20h36 Profitant des remarques d’Evelyne Coursol, qui s’étonne de la modification apportée à la délibération, le maire explose une nouvelle fois : « Il y en a qui affirment ?uvrer dans le sens de la commune et qui passent des coups de téléphone en douce ! ». Et de s’écrier, debout et en tapant du poing sur la table : « Tu bernes les gens ! Voilà ce qu’écrit la directrice de la DSV [Direction des services vétérinaires, Ndlr] : « La cuisine Cabassols n’est pas aux normes ». « Et tu veux savoir ce qu’elle m’a dit ? », poursuit Jean-Pierre Saez qui, sans attendre de réponse, tonne : « Elle a fonctionné de 97 à 2001 de manière sauvage ! »
20h44 « Réponse facile », assure Pierre Morbelli, avant d’interroger : « Est-ce que la commune a reçu avant 2001 une demande ou un avis de la DSV ? » Ignorant la question, Jean-Pierre Saez repart de plus belle : « Tu dis n’importe quoi : Je dis que monsieur Morbelli a menti ! »
20h46 Pantois devant la virulence de son maire, un Venellois lâche : « Il est fou ce mec ? »
21h05 A Sylvie Lefebvre, conseillère de droite, qui lui demande pourquoi il n’a pas abandonné la cuisine en question à son arrivée au pouvoir, Jean-Pierre Saez rétorque : « Elle fonctionnait de manière sauvage, comme partout dans les Bouches-du-Rhône, à cause d’un problème d’adaptation aux normes européennes ». Immédiatement, Pierre Morbelli lui saute dessus : « Et pourquoi tu m’accuses à moi ? » Nouvelle question sans réponse.
21h09 Ulcérée par le premier magistrat, qui l’accuse de « faire de tous les sujets un débat politique », Evelyne Coursol se lève, commence à ramasser ses affaires et annonce : « Allez va, je m’en vais.
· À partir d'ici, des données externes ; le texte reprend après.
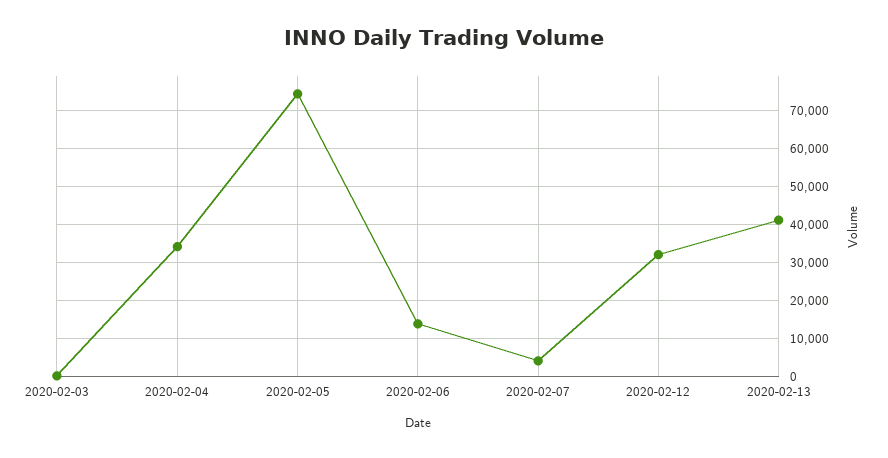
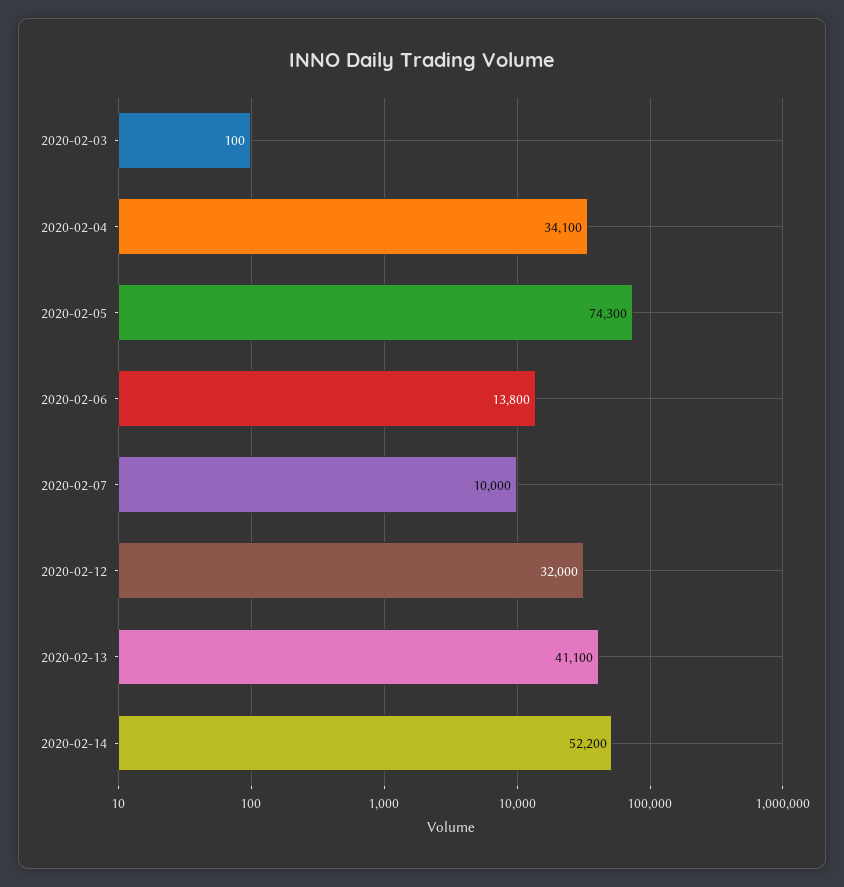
2020-02-07: 4000 -> 10000
2020-02-14: none -> 52200

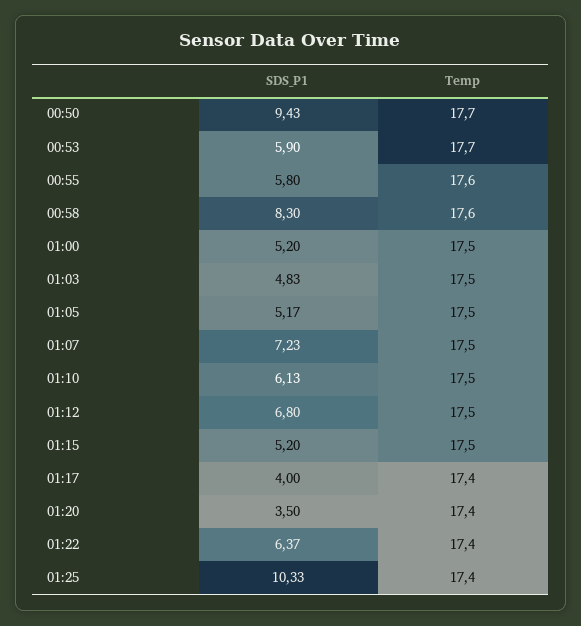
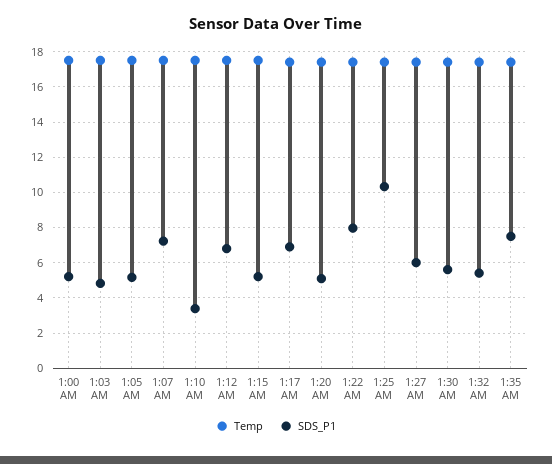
SDS_P1, 00:50: 9.43 -> none
Temp, 00:50: 17.7 -> none
SDS_P1, 00:53: 5.9 -> none
Temp, 00:53: 17.7 -> none
SDS_P1, 00:55: 5.8 -> none
Temp, 00:55: 17.6 -> none
SDS_P1, 00:58: 8.3 -> none
Temp, 00:58: 17.6 -> none
SDS_P1, 01:10: 6.13 -> 3.5
SDS_P1, 01:17: 4 -> 7
SDS_P1, 01:20: 3.5 -> 5
SDS_P1, 01:22: 6.37 -> 8
Temp, 1:27 AM: none -> 17.5
SDS_P1, 1:27 AM: none -> 6
Temp, 1:30 AM: none -> 17.5
SDS_P1, 1:30 AM: none -> 5.5
Temp, 1:32 AM: none -> 17.5
SDS_P1, 1:32 AM: none -> 5.5
Temp, 1:35 AM: none -> 17.5
SDS_P1, 1:35 AM: none -> 7.5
Je ne vote plus avec des pingouins ! » Et de pester, fort à propos : « On fait rire tout le monde ». Comme ses partenaires de l’opposition, elle se rassoit.
21h25 Intarissable et toujours aussi dédaigneux, le maire se gausse de son opposition qui conteste sa décision de mettre la restauration scolaire de la ville en affermage pour trois ans. « C’est quand même curieux que ce ne soit pas nous qui nous lions pour 10 ou 15 ans à des grands groupes dont l’intérêt est la rentabilité maximale », insiste Jean-Pierre Saez.
21h43 Satisfait et rassasié, mais sans attendre que le rideau soit tiré dans les règles, le public se lève et quitte la salle.